= Work order =
Your answer should be one number, namely how many lines in the listing below include the word "glyph".

= Supplied information =
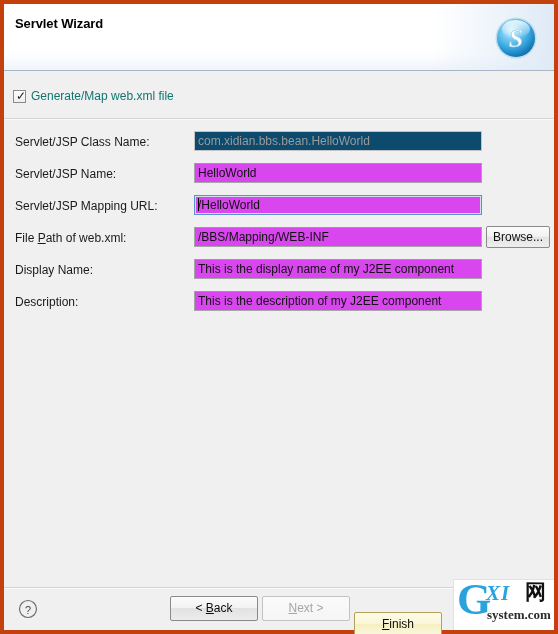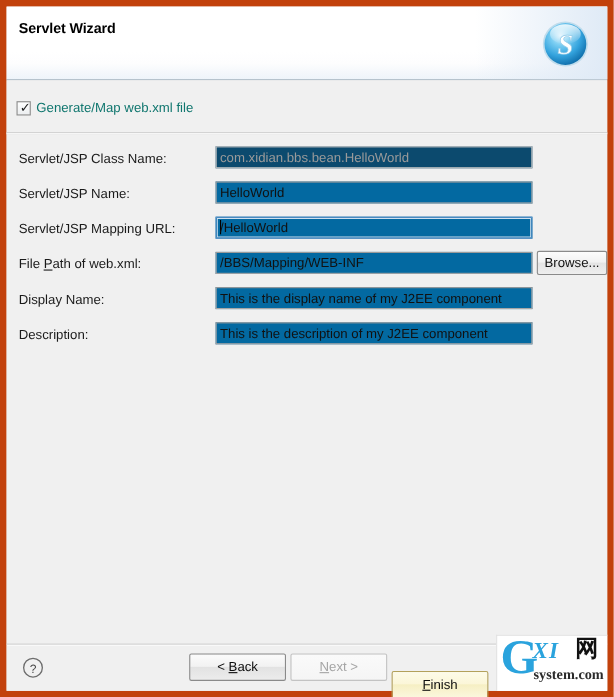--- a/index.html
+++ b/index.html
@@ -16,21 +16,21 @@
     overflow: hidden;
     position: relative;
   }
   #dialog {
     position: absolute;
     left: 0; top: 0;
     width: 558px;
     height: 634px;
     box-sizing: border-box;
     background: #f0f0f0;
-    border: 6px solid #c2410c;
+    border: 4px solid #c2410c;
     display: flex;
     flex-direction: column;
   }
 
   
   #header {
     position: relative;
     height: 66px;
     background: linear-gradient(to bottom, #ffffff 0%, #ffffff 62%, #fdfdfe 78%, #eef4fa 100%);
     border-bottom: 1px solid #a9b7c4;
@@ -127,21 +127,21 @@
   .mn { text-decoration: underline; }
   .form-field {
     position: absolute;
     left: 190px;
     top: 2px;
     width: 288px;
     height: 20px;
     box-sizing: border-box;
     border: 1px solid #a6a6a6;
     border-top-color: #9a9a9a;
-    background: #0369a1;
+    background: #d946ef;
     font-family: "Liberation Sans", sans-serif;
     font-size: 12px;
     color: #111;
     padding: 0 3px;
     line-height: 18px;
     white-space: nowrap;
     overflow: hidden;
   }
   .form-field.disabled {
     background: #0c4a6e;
...
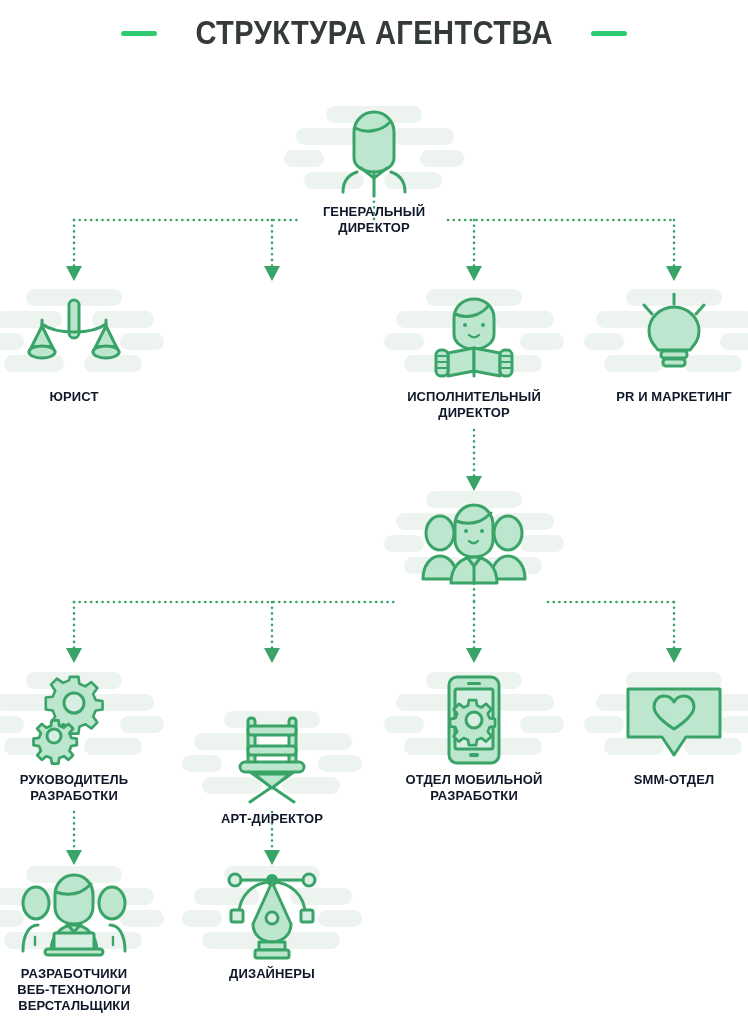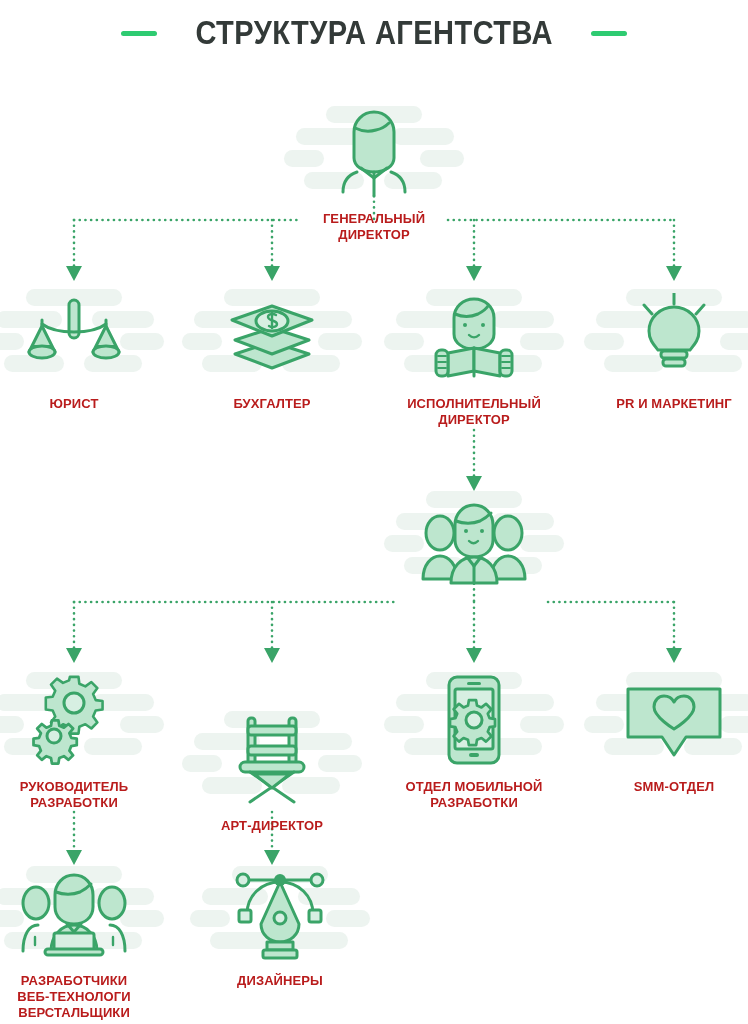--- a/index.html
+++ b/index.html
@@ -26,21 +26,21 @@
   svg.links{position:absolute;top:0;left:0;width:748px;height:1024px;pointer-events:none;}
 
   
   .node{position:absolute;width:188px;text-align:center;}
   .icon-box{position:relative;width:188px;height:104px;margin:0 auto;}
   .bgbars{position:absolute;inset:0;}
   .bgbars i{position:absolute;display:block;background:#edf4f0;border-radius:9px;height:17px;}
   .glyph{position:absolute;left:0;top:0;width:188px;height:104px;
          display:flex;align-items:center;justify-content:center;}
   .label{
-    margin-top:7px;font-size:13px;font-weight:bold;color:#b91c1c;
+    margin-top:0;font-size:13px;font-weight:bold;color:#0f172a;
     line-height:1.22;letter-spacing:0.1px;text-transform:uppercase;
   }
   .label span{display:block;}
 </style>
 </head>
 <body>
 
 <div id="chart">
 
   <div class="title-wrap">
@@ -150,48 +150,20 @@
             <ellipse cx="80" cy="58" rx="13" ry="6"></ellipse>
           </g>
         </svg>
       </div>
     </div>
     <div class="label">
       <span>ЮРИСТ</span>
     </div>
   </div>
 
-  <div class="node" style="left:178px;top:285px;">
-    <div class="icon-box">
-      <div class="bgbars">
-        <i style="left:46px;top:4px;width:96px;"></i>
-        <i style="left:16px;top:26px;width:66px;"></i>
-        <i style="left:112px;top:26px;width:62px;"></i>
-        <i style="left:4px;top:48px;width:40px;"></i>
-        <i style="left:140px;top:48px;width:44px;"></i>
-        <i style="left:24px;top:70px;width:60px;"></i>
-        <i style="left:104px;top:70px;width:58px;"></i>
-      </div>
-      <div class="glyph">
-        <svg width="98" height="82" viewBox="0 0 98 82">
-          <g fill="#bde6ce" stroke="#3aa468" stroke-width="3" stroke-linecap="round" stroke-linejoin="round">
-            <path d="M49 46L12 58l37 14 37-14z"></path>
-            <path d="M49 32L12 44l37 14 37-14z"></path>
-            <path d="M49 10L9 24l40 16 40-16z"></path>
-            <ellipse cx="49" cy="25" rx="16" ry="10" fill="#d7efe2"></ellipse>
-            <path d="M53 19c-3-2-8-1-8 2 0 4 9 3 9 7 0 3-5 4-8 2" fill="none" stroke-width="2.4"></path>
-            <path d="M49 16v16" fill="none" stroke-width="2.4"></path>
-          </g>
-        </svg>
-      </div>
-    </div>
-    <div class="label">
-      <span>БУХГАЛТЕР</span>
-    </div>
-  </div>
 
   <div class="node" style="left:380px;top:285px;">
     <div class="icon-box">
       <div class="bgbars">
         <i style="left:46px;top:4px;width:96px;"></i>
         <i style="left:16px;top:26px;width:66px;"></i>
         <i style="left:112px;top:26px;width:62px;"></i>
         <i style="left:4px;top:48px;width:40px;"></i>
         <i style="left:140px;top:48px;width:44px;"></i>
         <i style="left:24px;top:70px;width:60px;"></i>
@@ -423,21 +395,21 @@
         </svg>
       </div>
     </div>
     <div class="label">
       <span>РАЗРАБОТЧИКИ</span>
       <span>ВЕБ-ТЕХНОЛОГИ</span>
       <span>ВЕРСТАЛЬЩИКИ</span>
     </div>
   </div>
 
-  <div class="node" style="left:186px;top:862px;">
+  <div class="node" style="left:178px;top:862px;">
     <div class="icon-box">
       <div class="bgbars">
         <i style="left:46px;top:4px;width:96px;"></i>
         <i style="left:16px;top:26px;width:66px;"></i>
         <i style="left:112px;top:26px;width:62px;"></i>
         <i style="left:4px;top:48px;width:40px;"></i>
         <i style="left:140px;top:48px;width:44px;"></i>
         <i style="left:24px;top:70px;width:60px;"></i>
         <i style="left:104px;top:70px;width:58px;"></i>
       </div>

= Answer to the exercise =
2